Work order = Leave out the pictures and retype exactly the lines from the one with "none -> <div>" through the end of the records.

Extracted information =
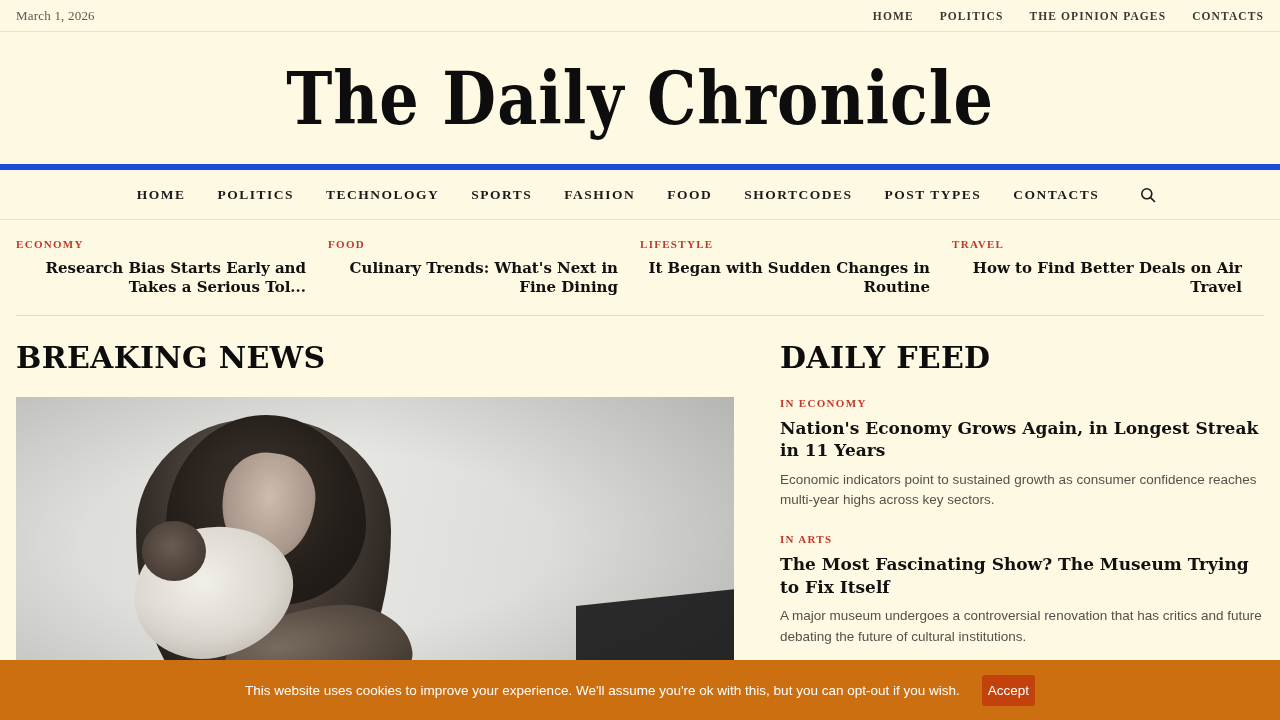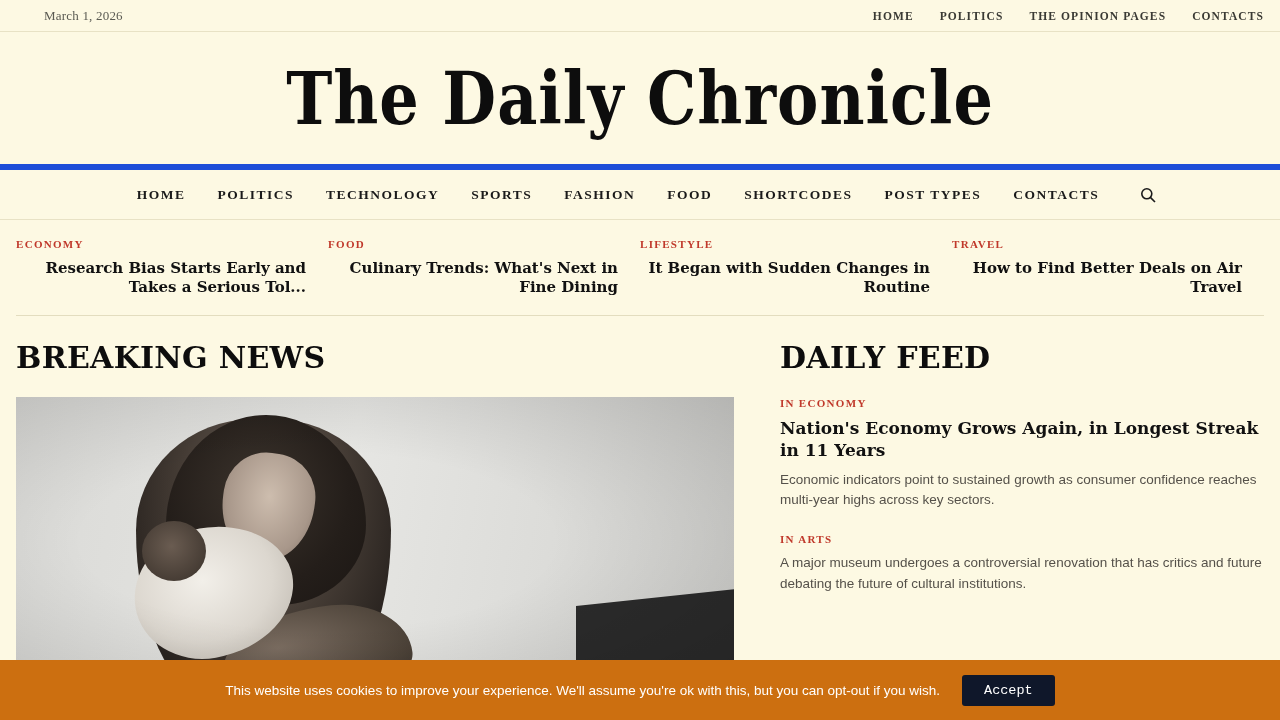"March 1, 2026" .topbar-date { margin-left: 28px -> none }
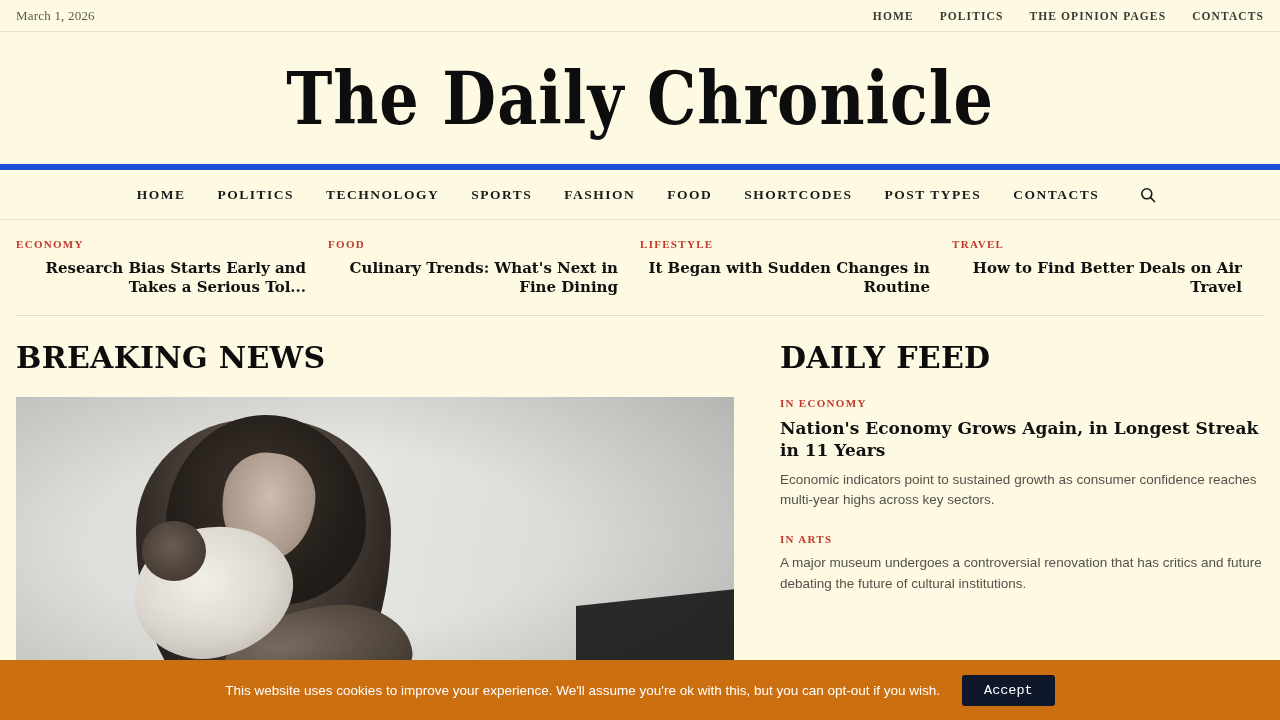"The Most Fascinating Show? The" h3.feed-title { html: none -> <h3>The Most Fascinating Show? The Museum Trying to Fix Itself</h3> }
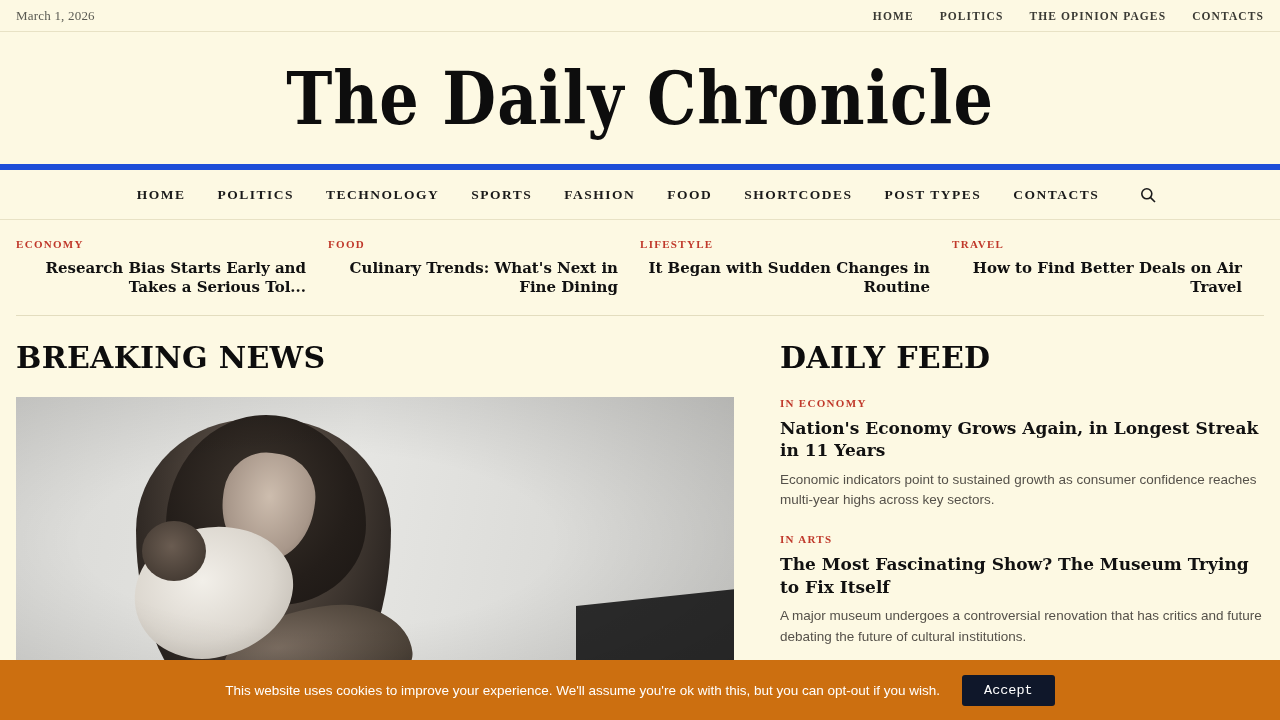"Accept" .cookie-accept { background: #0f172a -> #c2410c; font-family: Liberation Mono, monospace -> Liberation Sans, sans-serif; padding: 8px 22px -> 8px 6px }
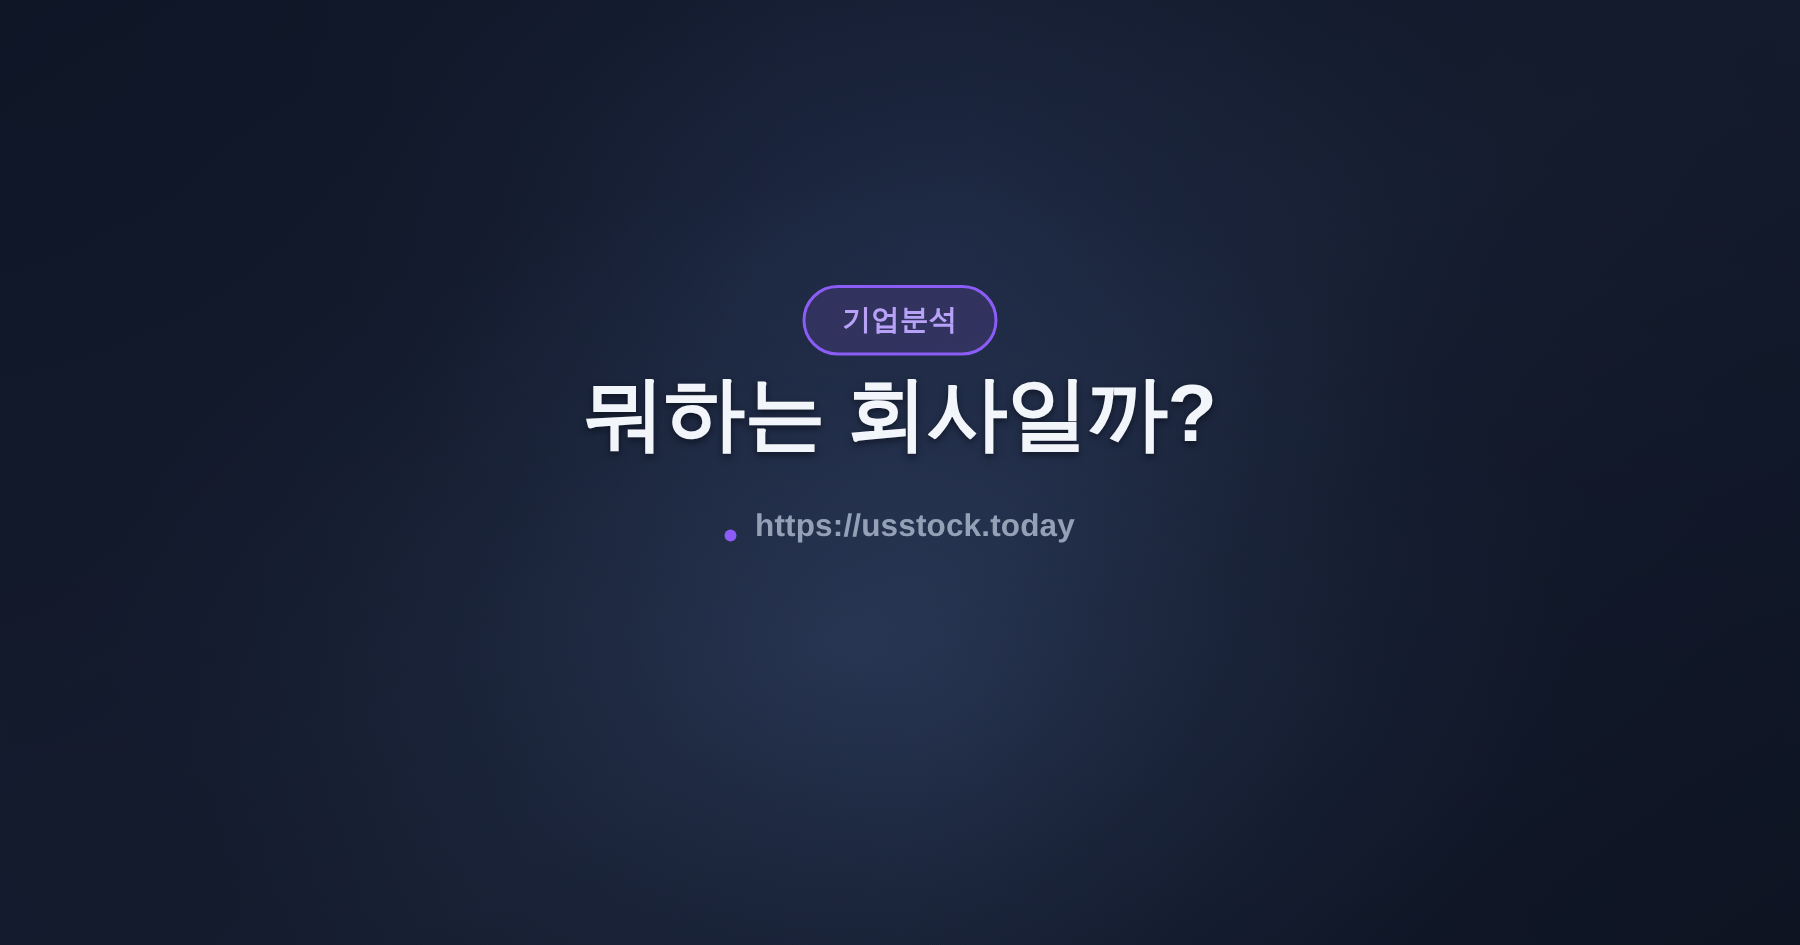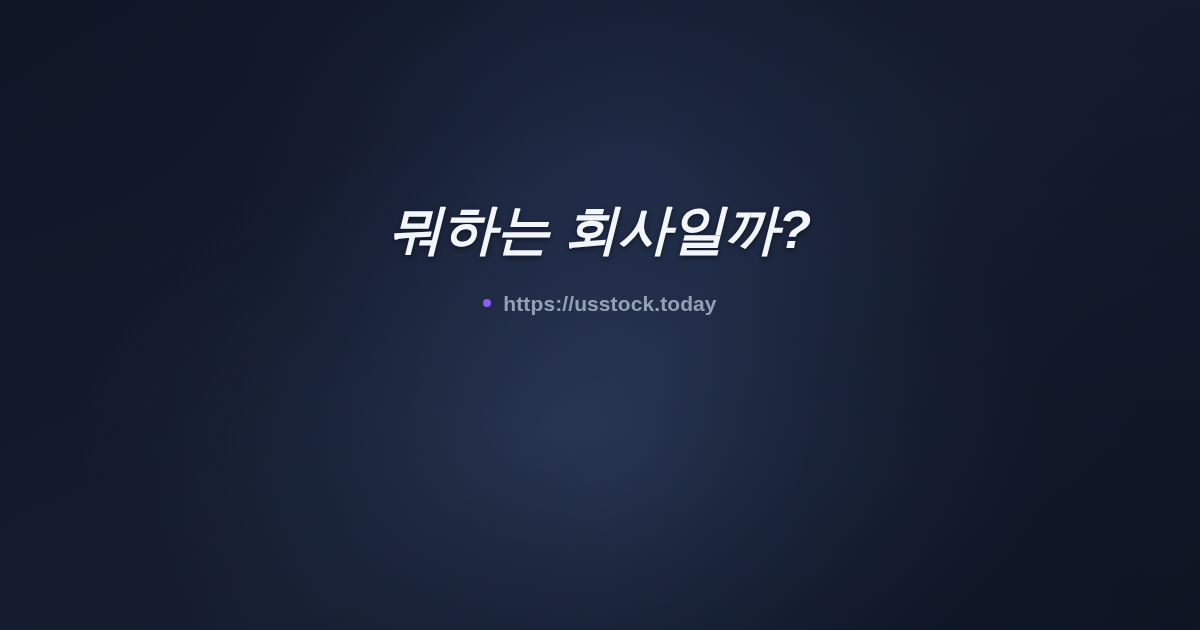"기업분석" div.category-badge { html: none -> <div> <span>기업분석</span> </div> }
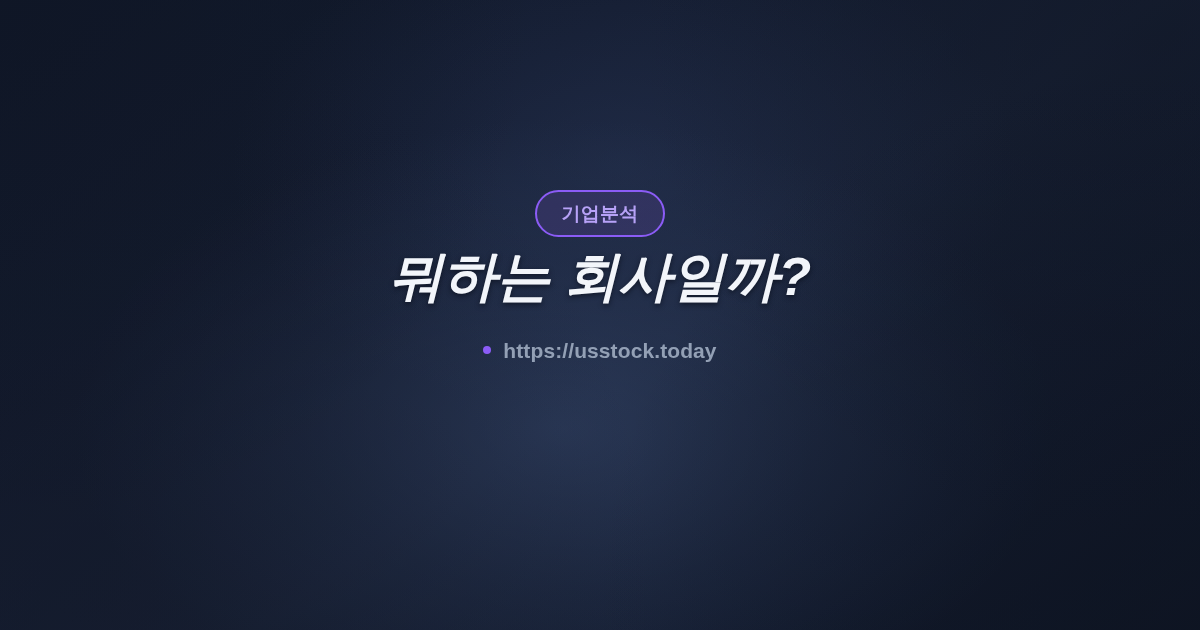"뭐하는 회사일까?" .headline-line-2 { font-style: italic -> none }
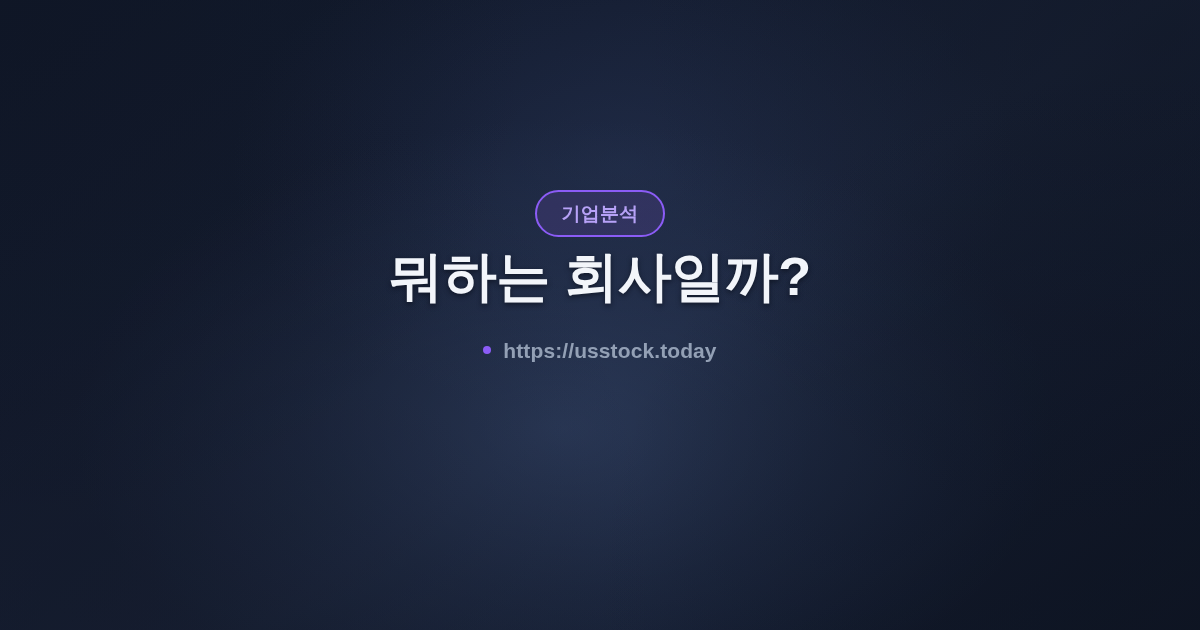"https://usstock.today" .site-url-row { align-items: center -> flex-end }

Exercise response =
"기업분석" div.category-badge { html: none -> <div> <span>기업분석</span> </div> }
"뭐하는 회사일까?" .headline-line-2 { font-style: italic -> none }
"https://usstock.today" .site-url-row { align-items: center -> flex-end }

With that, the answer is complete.